What needs to be done:
Every line containing the string "text" should be returned from the records.

(Data excerpts)
▶

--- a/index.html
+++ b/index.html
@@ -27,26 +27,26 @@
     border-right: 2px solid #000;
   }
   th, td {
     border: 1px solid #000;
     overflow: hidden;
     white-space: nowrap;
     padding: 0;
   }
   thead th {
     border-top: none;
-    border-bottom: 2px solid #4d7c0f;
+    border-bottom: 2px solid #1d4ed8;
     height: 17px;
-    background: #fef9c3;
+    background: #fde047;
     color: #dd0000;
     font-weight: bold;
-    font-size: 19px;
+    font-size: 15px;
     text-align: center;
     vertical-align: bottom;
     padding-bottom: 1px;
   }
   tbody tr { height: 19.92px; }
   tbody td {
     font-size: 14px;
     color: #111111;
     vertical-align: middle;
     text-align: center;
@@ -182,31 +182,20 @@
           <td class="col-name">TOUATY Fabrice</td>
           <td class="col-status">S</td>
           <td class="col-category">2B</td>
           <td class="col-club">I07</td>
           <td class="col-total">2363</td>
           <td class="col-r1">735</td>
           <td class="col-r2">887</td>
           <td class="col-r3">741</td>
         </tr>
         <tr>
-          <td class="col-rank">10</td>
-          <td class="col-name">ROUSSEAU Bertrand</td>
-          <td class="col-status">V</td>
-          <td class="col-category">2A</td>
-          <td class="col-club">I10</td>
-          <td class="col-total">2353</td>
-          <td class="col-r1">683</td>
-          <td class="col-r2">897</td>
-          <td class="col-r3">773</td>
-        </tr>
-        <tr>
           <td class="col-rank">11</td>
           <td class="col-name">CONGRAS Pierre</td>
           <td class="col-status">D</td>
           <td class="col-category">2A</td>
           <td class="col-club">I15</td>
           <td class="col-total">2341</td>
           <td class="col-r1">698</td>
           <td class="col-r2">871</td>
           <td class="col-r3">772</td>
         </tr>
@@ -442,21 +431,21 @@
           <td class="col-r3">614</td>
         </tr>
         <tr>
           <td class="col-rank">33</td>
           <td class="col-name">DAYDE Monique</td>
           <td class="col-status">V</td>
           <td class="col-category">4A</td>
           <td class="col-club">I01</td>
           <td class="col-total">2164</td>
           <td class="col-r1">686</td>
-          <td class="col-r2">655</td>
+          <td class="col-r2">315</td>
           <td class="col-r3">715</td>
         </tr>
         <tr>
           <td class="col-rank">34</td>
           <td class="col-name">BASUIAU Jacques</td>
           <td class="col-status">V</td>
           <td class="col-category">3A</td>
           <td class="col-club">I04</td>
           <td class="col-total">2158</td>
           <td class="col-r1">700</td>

◀
▶

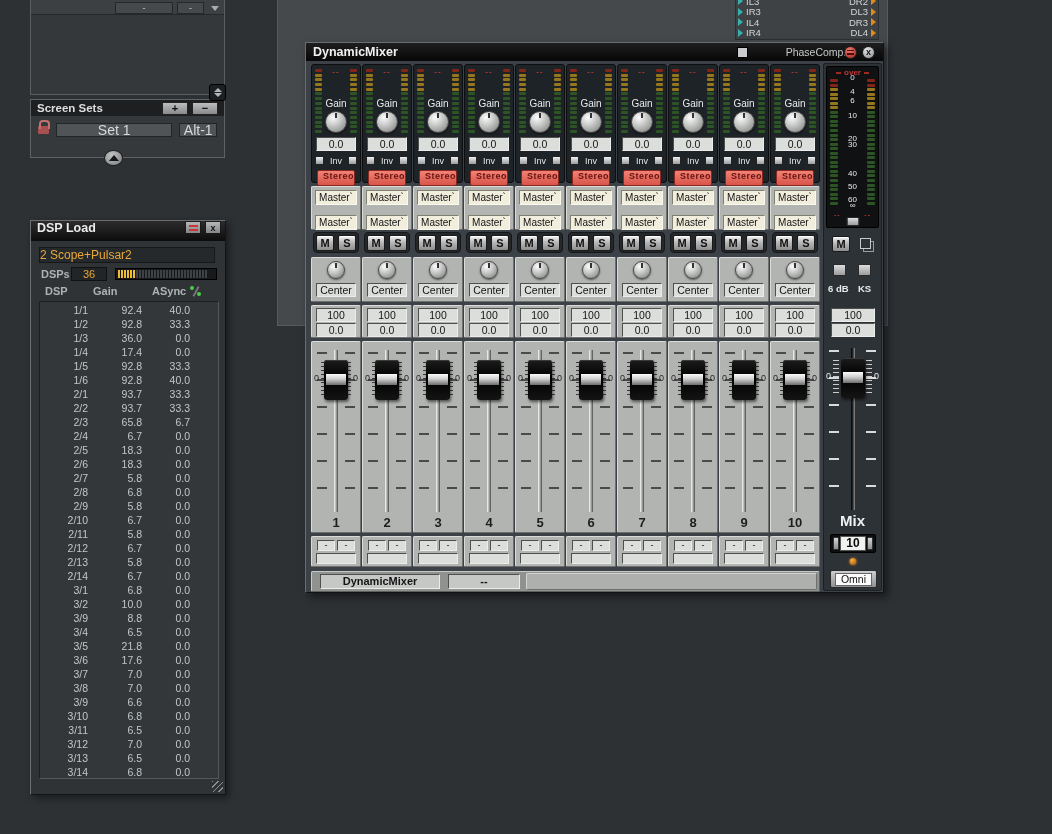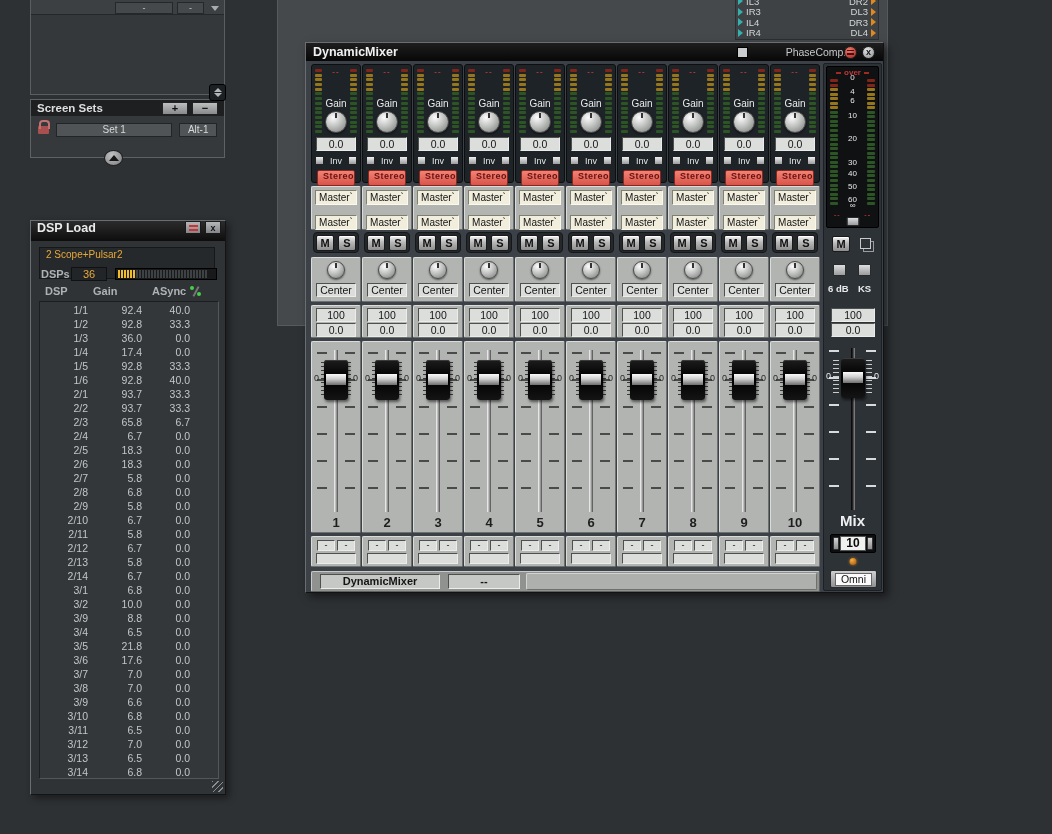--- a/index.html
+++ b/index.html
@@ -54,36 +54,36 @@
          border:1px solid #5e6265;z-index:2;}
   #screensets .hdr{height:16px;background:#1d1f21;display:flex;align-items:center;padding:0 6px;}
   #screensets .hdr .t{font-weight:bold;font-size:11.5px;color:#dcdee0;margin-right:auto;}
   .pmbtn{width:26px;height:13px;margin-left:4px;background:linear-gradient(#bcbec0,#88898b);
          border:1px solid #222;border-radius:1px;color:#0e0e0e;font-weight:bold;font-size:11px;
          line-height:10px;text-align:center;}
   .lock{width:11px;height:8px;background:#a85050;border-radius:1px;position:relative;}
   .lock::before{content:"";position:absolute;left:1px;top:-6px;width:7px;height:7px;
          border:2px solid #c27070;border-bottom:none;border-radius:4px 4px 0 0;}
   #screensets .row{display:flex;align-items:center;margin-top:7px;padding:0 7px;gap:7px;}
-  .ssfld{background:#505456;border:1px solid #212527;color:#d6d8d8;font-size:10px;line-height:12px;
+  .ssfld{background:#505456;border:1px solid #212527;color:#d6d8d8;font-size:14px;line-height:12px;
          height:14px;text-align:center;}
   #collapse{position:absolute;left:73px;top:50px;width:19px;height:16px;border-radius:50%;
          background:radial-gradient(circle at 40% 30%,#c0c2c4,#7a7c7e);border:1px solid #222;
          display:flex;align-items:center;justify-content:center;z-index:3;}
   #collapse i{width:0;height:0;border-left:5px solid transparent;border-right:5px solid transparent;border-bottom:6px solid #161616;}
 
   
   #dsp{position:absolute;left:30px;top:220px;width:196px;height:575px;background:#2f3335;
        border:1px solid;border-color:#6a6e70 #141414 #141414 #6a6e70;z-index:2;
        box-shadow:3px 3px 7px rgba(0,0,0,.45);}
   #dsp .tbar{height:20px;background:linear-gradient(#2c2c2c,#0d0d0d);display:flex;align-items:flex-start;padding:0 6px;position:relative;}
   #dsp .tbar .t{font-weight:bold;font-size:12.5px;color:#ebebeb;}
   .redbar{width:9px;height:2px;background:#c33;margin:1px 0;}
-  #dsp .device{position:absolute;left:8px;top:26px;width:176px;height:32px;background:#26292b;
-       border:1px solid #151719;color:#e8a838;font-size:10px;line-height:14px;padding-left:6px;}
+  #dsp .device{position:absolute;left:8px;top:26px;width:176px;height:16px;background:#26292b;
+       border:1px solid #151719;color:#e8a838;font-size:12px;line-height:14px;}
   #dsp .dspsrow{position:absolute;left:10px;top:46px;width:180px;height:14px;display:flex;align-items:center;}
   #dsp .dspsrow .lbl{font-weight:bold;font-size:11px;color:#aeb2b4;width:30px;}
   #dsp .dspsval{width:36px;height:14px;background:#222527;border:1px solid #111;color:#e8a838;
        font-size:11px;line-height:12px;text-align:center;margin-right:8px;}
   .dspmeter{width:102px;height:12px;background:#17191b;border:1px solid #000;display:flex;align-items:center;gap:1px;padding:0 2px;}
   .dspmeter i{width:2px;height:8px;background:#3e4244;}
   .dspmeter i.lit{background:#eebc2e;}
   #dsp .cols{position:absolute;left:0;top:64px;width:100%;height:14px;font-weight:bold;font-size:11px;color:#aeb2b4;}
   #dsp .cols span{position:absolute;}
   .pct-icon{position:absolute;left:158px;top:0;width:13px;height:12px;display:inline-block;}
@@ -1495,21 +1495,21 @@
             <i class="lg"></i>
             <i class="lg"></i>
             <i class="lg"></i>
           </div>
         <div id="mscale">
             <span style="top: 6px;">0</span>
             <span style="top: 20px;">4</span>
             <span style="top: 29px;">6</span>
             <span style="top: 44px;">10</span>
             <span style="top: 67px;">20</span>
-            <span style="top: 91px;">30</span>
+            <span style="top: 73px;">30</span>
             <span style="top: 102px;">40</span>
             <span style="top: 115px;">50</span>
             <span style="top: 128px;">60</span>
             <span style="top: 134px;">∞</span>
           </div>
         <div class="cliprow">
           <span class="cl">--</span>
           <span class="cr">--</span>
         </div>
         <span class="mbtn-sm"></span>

◀

Answer area:
     text-align: center;
     text-align: center;
          line-height:10px;text-align:center;}
          height:14px;text-align:center;}
        font-size:11px;line-height:12px;text-align:center;margin-right:8px;}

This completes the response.